All about bicycles, electric-assisted bikes, technology and safety in the press

The most common safety risks that we come across in our daily work around bicycle safety, technology and operating instructions are also published by us in articles in the leading German special-interest magazines TOUR (Europe's road bike magazine no. 1), BIKE (Europe's mountain bike magazine no. 1), MYBIKE and EMTB in order to make this information, which is important for the industry, available to a wider public.

For many years now, the Eurobike Show Daily, trade fair magazine of the annual Eurobike Show, has also given us the opportunity to publish our view of major developments in the cycle industry in full-page articles.

We also speak regularly in independent expert presentations about all areas of bicycle technology and the bicycle market. In addition, we are quoted by further special-interest magazines of the industry and the trade as well as increasingly by radio and television in their media reports, which shows us that we are spot on with our advice. The section "News" informs you about the latest news from our specialist areas. The reports and publications of this section are listed chronologically or according to areas of interest.

SAZbike 17/2017
Reading time 0:50 minutes

Go West?

A small, but growing number of manufacturers produce their products, at least partly, in Europe. Where beats the heart of the cycle industry in future?

SAZbike asks

What do you think about the idea of moving more production plants to Europe?

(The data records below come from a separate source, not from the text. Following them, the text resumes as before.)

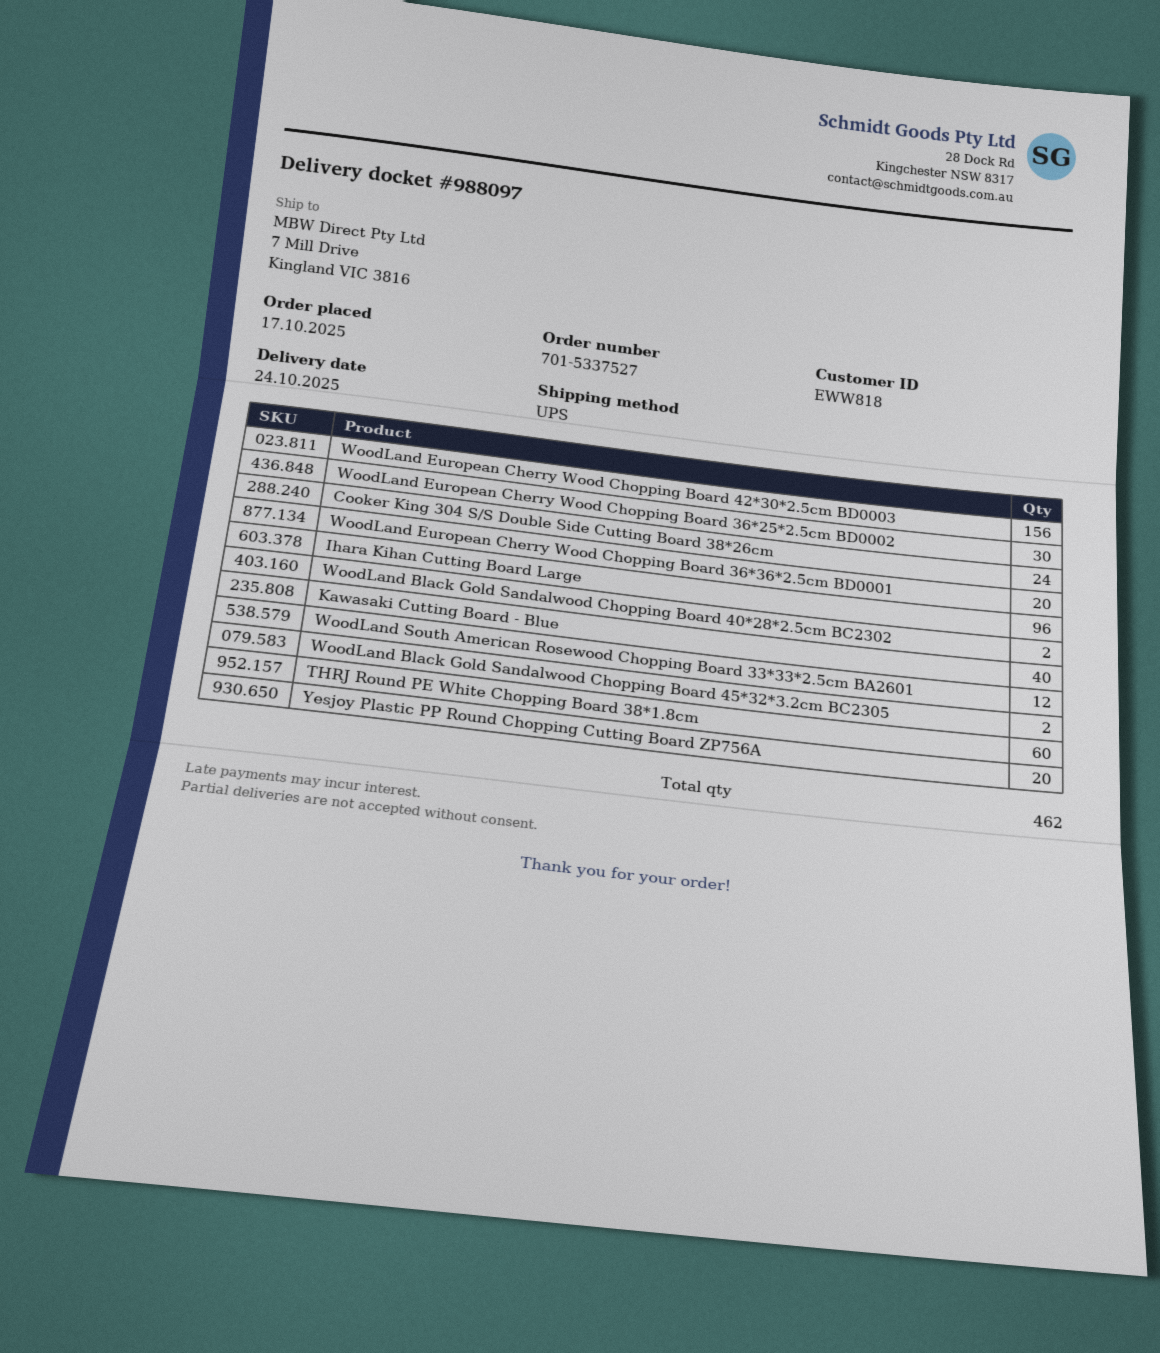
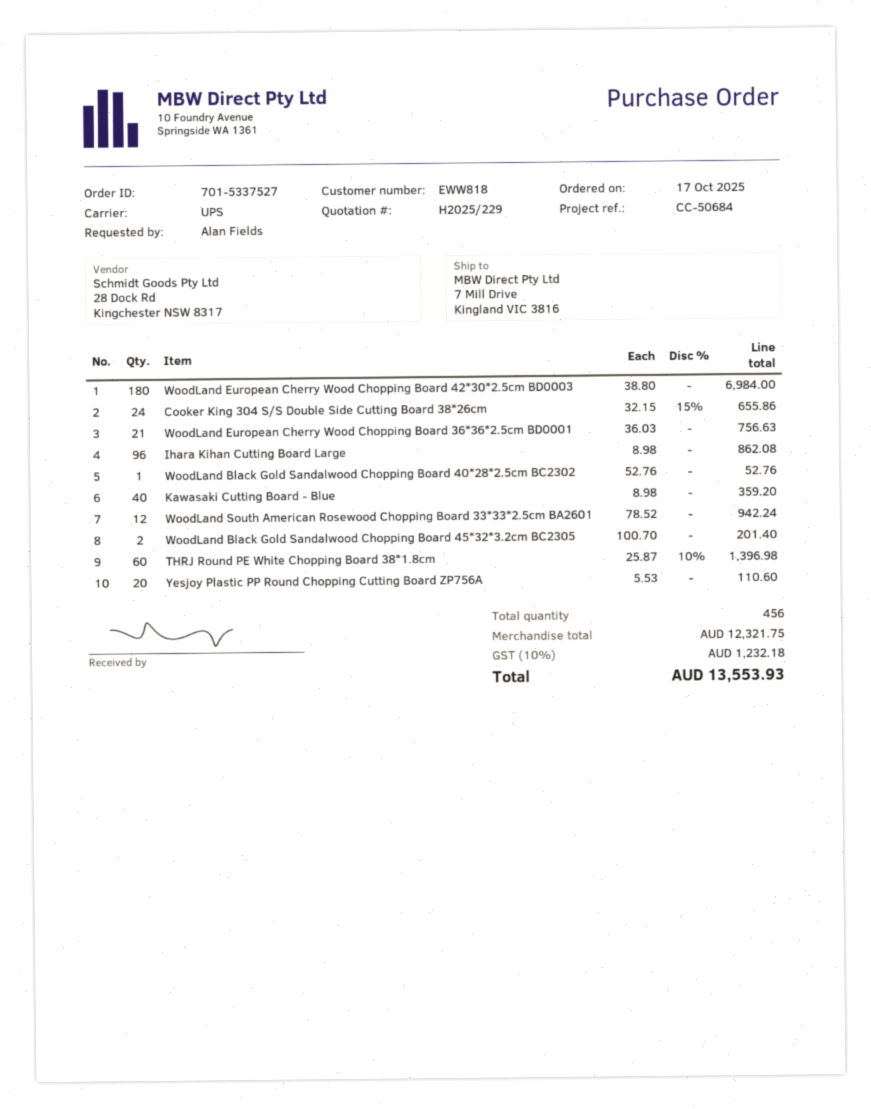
WoodLand European Cherry Wood Chopping Board 42*30*2.5cm BD0003: 156 -> 180
WoodLand European Cherry Wood Chopping Board 36*25*2.5cm BD0002: 30 -> none
WoodLand European Cherry Wood Chopping Board 36*36*2.5cm BD0001: 20 -> 21
WoodLand Black Gold Sandalwood Chopping Board 40*28*2.5cm BC2302: 2 -> 1
total quantity: 462 -> 456

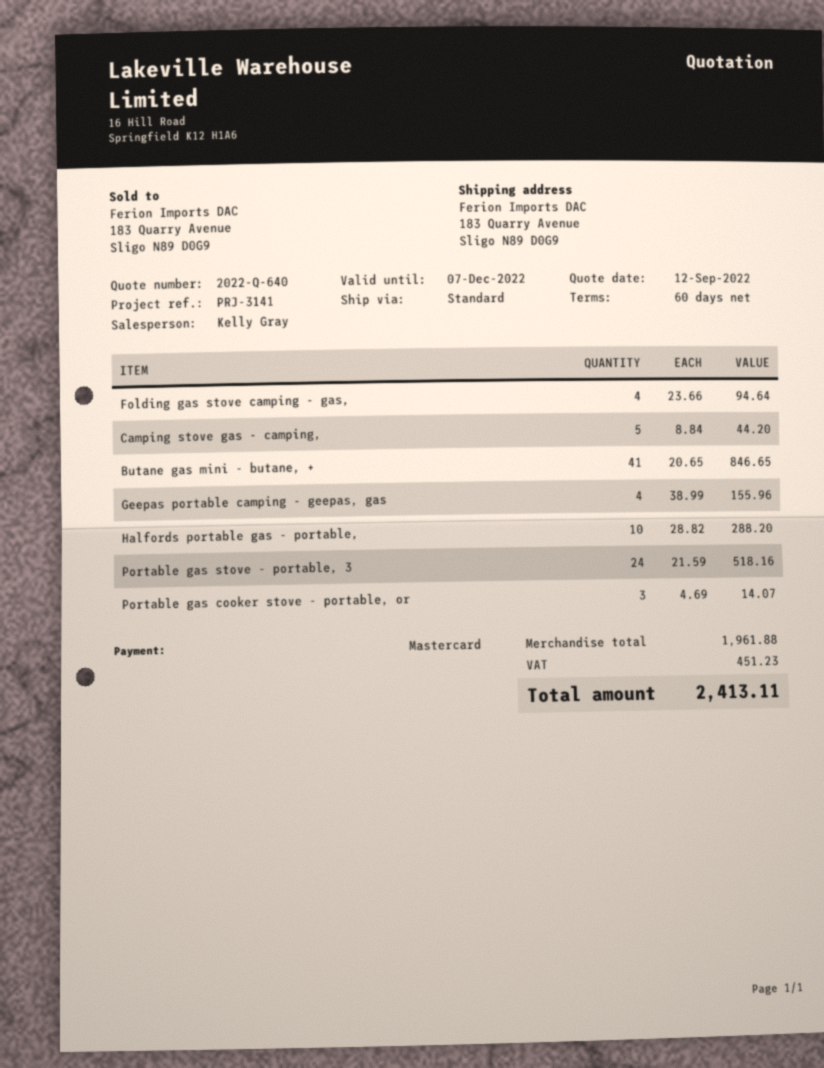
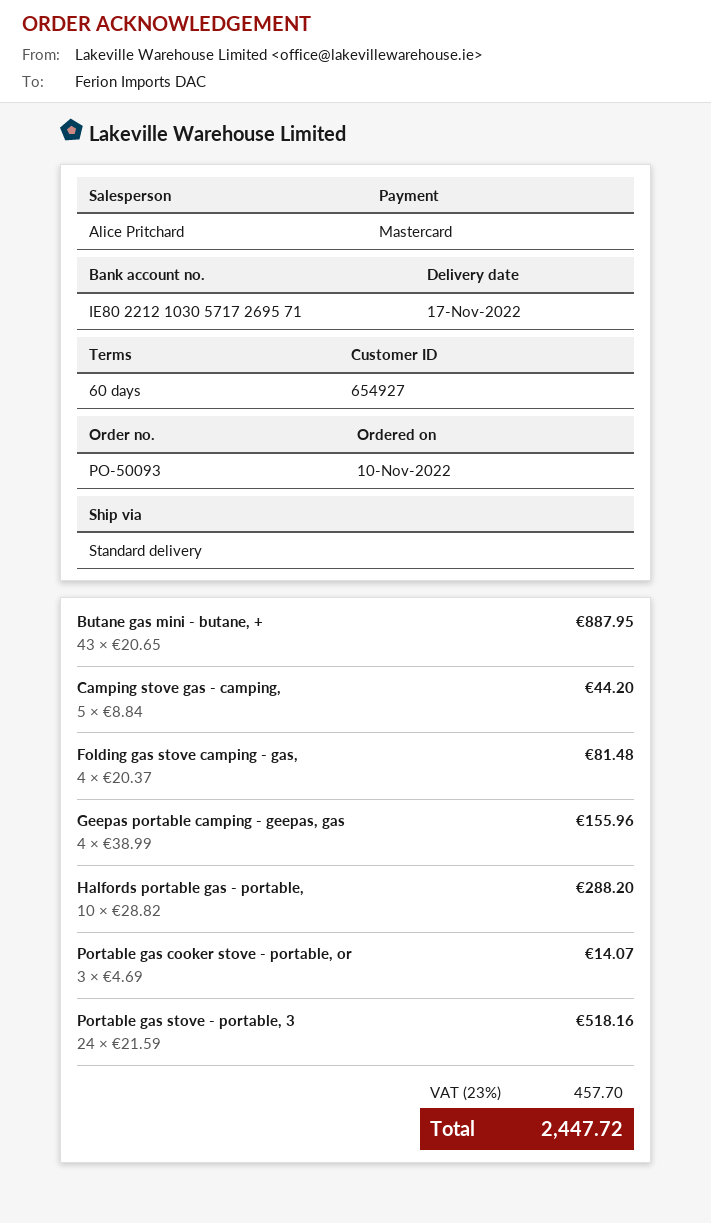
sales rep: Kelly Gray -> Alice Pritchard
Folding gas stove camping - gas,: 4 x 23.66 = 94.64 -> 4 x 20.37 = 81.48
Butane gas mini - butane, +: 41 x 20.65 = 846.65 -> 43 x 20.65 = 887.95
tax: 451.23 -> 457.70
total: 2413.11 -> 2447.72

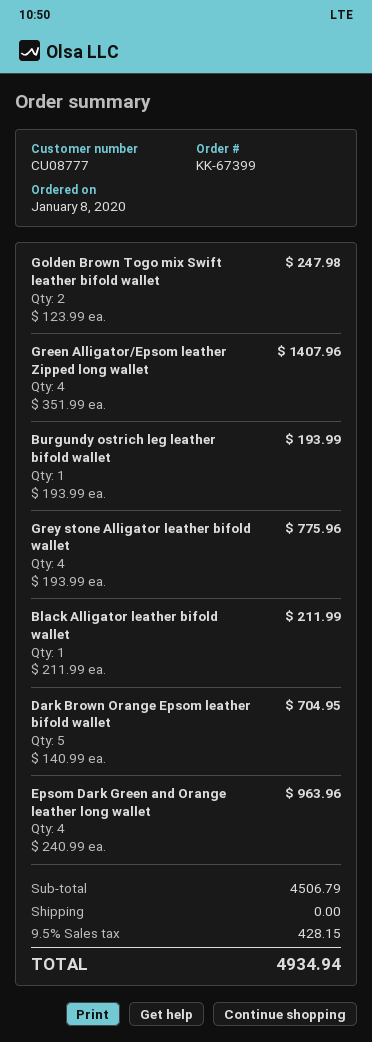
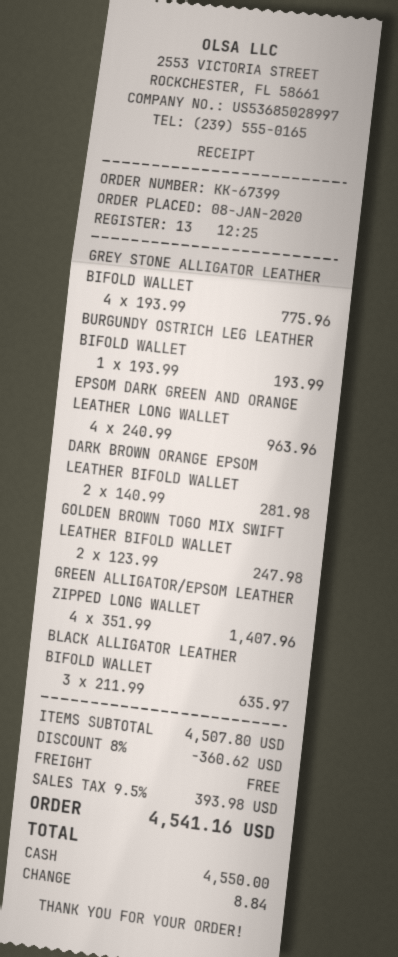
Black Alligator leather bifold wallet: 1 x 211.99 = 211.99 -> 3 x 211.99 = 635.97
Dark Brown Orange Epsom leather bifold wallet: 5 x 140.99 = 704.95 -> 2 x 140.99 = 281.98
subtotal: 4506.79 -> 4507.80
discount: none -> 8% = 360.62
tax: 9.5% = 428.15 -> 9.5% = 393.98
total: 4934.94 -> 4541.16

Dirk Zedler, managing director, Zedler-Institut

In principle, this is a good idea because relocating the production from Asia to Europe can improve the product quality. This is due to the fact that there are less language and cultural barriers within Europe and that routes are shorter. In Eastern Europe customers have the opportunity to visit production more often and to communicate to the producer more directly and more open, what to improve. In Asia, you should not express criticism as directly as you would in Europe, because this would lead in fact to a deterioration of quality.

In addition, prototypes could be forwarded faster to the test stands in Europe. This could result in safer products. Of course, this does not work with all products; key decisive factors are the costs for manual work as well as the degree of automation. As the production of carbon for example still requires so much handwork, the production will remain in Asia for the moment, even if automation can still be improved. Especially in Europe, however, metal processing is highly automated. This would not only enhance the product quality, but also the production speed. Moreover, I am convinced that the all-in costs are often underestiamted in the case of the production in Asia.